The Vacuum Cleaner Bag and Kaftca




The yellow light on the lid of my vacuum cleaner warned me that it was time to change the bag. I had a new box of bags in the basement and didn't have to worry about whether Whole Foods or Mariano's had bags in stock and could have them delivered.


I opened the lid of my Meile Classic and lifted the bag full of cat hair out of the belly of the vacuum. I had to tug harder than normal but didn't worry; I'd changed bags dozens of times.

I thought of dumping the about-to-explode bag into the wastepaper basket in the bedroom but thought better of it. Not very hygienic. I remember locking my fingers under the blue piece with a hole in it and swinging it like a small foam pillow.


I couldn't clasp the new bag into place. The arrows pointed down, but no matter how many times I tried, the blue piece didn't slide anywhere except down the side of the guts of the vacuum. Okay, I'd watch a video on YouTube. It looked easy enough to do in my sleep. I wondered if there was a piece missing or broken. I thought of calling the housesitters who'd stayed in our home while we were vacationing in Mexico. But wouldn't they have told us? I mean, my husband dropped a sizzling, greasy pan on the kitchen rug in the casa we rented and burned a hole that even Mr. Magoo could see. The rug would have to be replaced. He called the owners. These things happen.



But I figured all I needed to do was to find the old bag. Maybe I'd yanked too hard and broken the piece myself. I mean, everything is made of plastic these days. They don't make things like they used to.


I couldn't find the bag. Where the hell did I put it? I checked the basket in my office, the two in the kitchen, the one in the basement. I looked in corners, under the bed. Maybe I'd dumped it a garbage can in the alley. I tromped over the rain-slick brick walkway to the alley. Nothing. I know we seniors have a loss of memory thing going on. But a big old vacuum cleaner bag!


I walked upstairs and downstairs at least five times. Around and around I went. Still, no bag. Maybe the Vacuum Cleaner Bag spirit had whisked it away. Maybe I was losing my mind. (My husband thought it was the latter.)


By then, the glutes on my right side were screaming. Stop! Give it a rest! Look again tomorrow! It's not as if you lost your wedding ring or a thousand bucks.


That night, I had one of those dreams in which you get caught in the same cycle over and over again. No matter how hard you try, you can't stop the repetitive scenario. In my dream, my husband and I had been given thirty minutes to take our things and leave our home forever. I ran from room to room, grabbing the important things: the black folder with all of our important papers; my computer; a few pieces of jewelry; all the clothes I could throw into a suitcase; and art. Which African and Mexican masks? Paintings? Photos? And where was the cat?
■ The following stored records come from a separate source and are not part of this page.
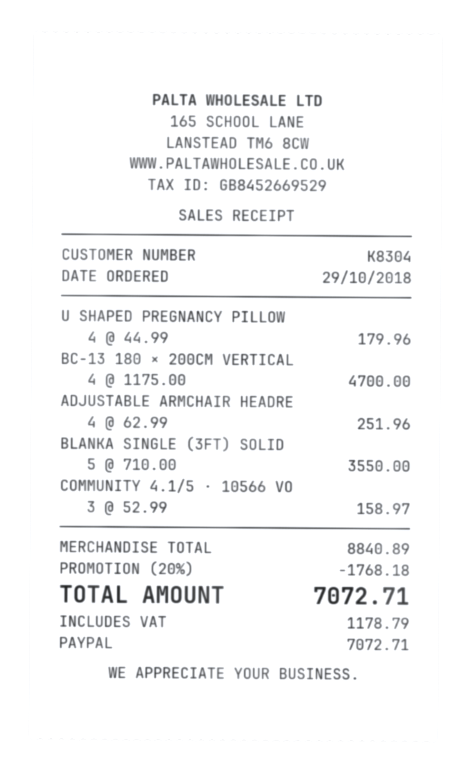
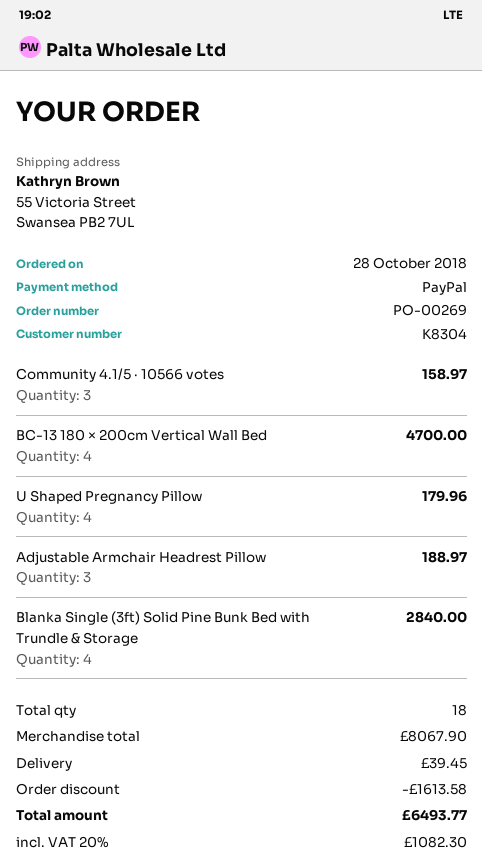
order date: 2018-10-29 -> 2018-10-28
ADJUSTABLE ARMCHAIR HEADRE: 4 for 251.96 -> 3 for 188.97
BLANKA SINGLE (3FT) SOLID: 5 for 3550.00 -> 4 for 2840.00
subtotal: 8840.89 -> 8067.90
discount: 1768.18 -> 1613.58
shipping: none -> 39.45
tax: 1178.79 -> 1082.30
total: 7072.71 -> 6493.77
We loaded our valuables into our two cars and got the hell out of Dodge. And then we got the hell out of Dodge. Once again, we got the hell out of Dodge. Around and around. The same important papers, computers, jewelry, clothes in a suitcase, and art. Oh, and the cat.


It was Kartcaeque.


Now, I'm not a therapist, but it doesn't take a Ph.D. to make the connection between the saga of the vacuum cleaner bag and my dream. And it isn't a brain teaser to make the connection between the vacuum cleaner bag and the situation we all find ourselves in. No matter how many times we go around and around, attempting to process how the Pandemic has forever changed our lives, we feel caught in an endless cycle. We are in mourning. We have trouble sleeping.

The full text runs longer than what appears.